How We Optimized Testing Time and Monitoring in 5 Days at Cycode

user profile
R&D Teach Lead

If you asked me to list the three most frustrating things I experience as a software developer, I would probably say:

  1. Performing manual repetitive tasks
  2. Long (and usually unstable) test runs
  3. The backlog

While the first two items are quite straightforward, you might ask yourself why I am so frustrated with backlogs.While in theory the backlog is a list of known issues for tackling later, in practice I find that the backlog usually becomes an “unpopular task abyss” into which we throw all of the “non-critical issues” we find.

But due to the never-ending roadmap and feature requests, we don’t really know when (and if) we’ll ever get to cleaning up that mess. Instead, we find ourselves opening a “Refactor X” JIRA and throwing it into some “Technical Debt” epic. (There is a quite heavily discussed “Zero bug policy” topic that I am fond of, but this can be a subject for a future blog post).
Are we destined to keep coding features or debugging issues with poorly written classes or needlessly complicated flows?

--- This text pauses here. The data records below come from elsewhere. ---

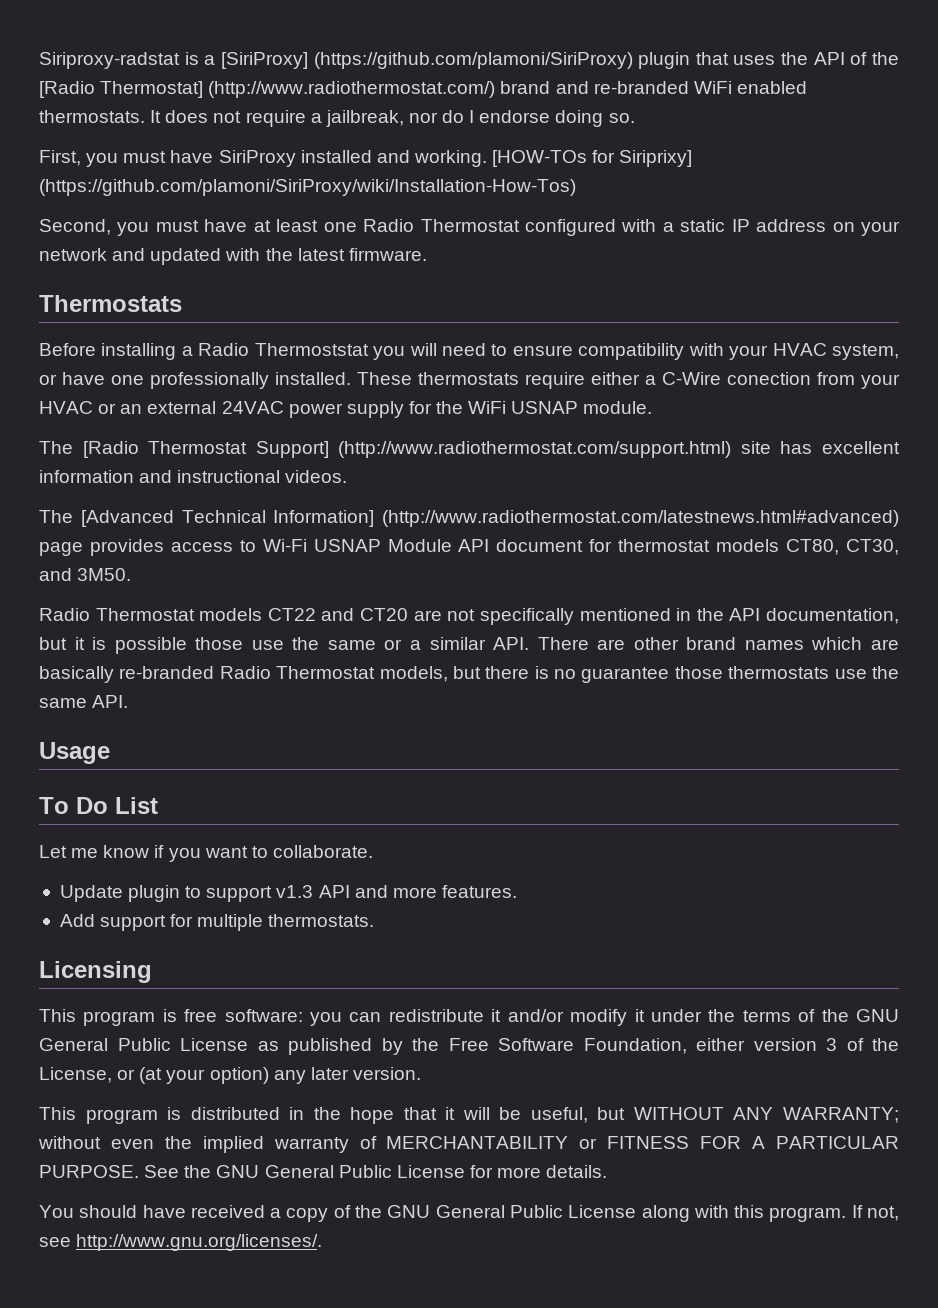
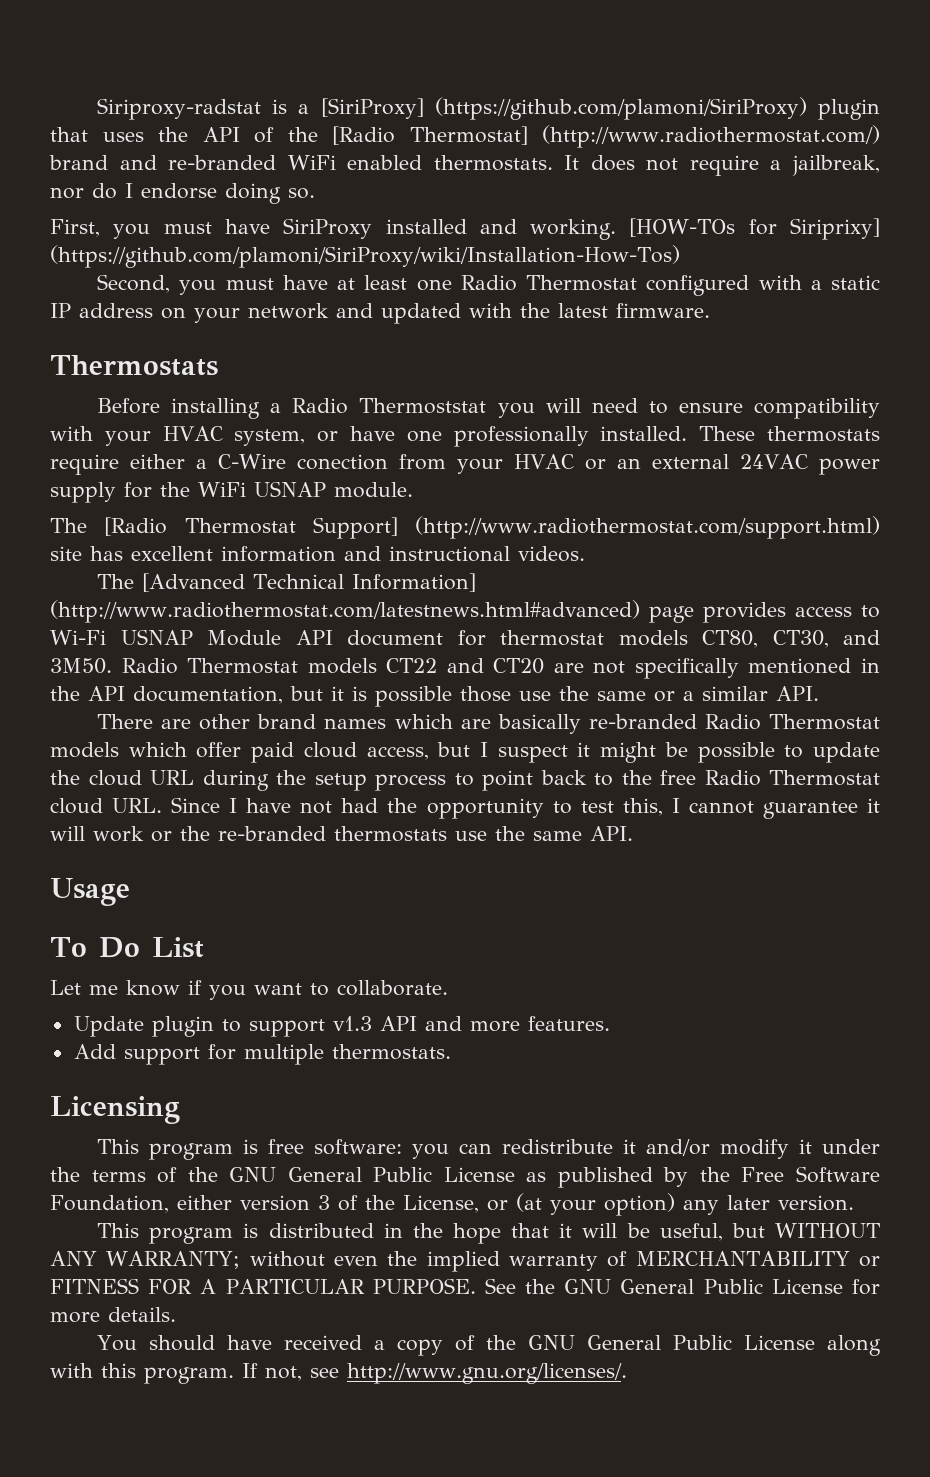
(132, 574) // -> (112, 666) none
(530, 643) none -> (819, 693) //
[379,666,723,683] models, but there is no guarantee those -> [50,742,880,763] [50,770,880,791] [50,797,881,819] [50,826,326,842] models which offer paid cloud access, but I suspect it might be possible to update the cloud URL during the setup process to point back to the free Radio Thermostat cloud URL. Since I have not had the opportunity to test this, I cannot guarantee it will work or the re-branded

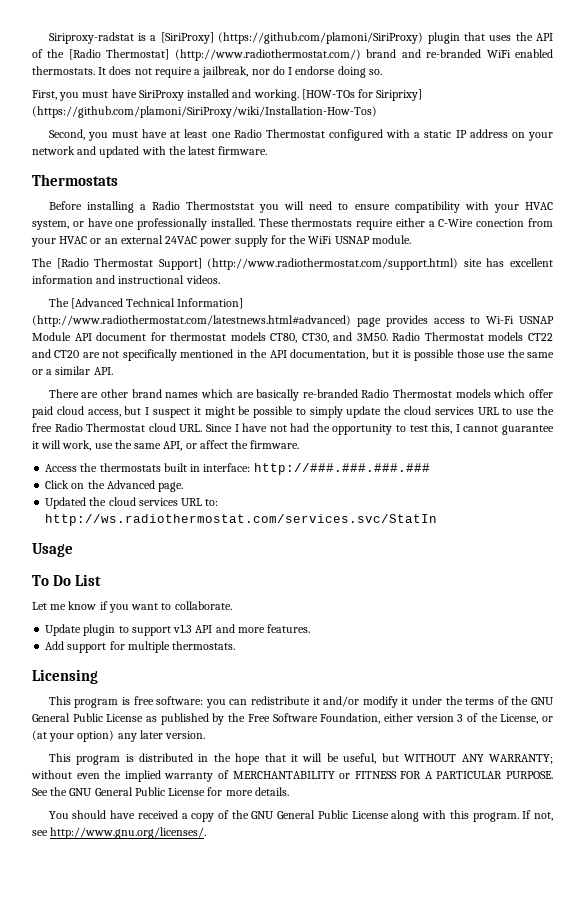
(804, 751) none -> [309,406,343,418] simply
[150,770,613,791] URL during the setup process to point back to -> [434,407,535,415] services URL to use
[93,826,633,842] work or the re-branded thermostats use the same API. -> [62,440,300,451] [45,463,430,475] [45,480,184,492] [45,497,219,509] [45,514,438,526] work, use the same API, or affect the firmware. // Access the thermostats built in interface: http://###.###.###.### // Click on the Advanced page. // Updated the cloud services URL to: http://ws.radiothermostat.com/services.svc/StatIn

The Solution: A Quality Sprint

As developers, we need to understand and live with the Quality vs. Quantity tradeoff. So while we can’t just sprint forward without stopping to see that our platform still works properly, we also can’t refactor our current code all of the time without adding value to our customers.

A good solution in my opinion is a Quality Sprint / Quality Week. These are dedicated timeframes during which everyone on the engineering team stops their day-to-day work and focuses on fixing the development pains that hold us back and cause us frustration.

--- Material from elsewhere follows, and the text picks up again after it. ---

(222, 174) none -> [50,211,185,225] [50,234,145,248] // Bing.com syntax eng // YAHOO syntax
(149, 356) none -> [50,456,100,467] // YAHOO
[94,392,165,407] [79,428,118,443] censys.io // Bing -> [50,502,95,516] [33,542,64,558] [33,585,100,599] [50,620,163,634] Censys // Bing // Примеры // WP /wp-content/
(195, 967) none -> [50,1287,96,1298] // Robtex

A quality sprint starts with the development team going over the “backlog” and choosing the issues that trouble them most. It could be things like adding test coverage to flows that break often, refactoring specific classes that have become too hard to read or enhancing monitoring capabilities to be better prepared for future debugging.

Once the tasks are chosen, they are distributed throughout the team. It’s best to give people the tasks that they created about issues that bother them most. I also recommend making sure that the tasks are feasible and can be finished in the proper time frame, so don’t choose a huge refactor that you can’t finish or properly test.

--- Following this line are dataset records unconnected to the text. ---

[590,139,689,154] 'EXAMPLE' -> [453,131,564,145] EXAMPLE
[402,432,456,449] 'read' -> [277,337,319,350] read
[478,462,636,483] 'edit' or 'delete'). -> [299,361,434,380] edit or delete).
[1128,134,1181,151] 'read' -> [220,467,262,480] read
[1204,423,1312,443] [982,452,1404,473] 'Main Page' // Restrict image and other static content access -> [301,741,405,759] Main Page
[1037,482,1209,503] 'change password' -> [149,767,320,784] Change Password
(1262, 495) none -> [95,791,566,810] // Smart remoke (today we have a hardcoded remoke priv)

After the sprint is done, the team goes back to their daily work, but the backlog is cleaner and the code is tidier and performing better.

This is exactly what we did at Cycode. In the following sections, I’d like to tell you what we did during our Quality Sprint and our achievements.

Quality Sprint Targets

After some internal brainstorming and discussions, we decided our Quality Sprint would focus on:

  1. Performance
  2. Internal Monitoring (for Developer on-call)
  3. Tests

These were the most pressing topics we felt needed to be tackled and could ensure highly-effective and quick wins. Here’s what we achieved with each one.

Quality Sprint Achievements

Performance

A quality sprint is the perfect occasion to drill into your monitoring systems and understand its current pain points. In our case, the purpose was mainly to go over our longest Postgres queries, API routes with high latency and other “low hanging fruits”. These were issues we knew we could handle once we had the time and focus. The most important part of this issue was the overdue .NET runtime upgrade from 3.1 to 5.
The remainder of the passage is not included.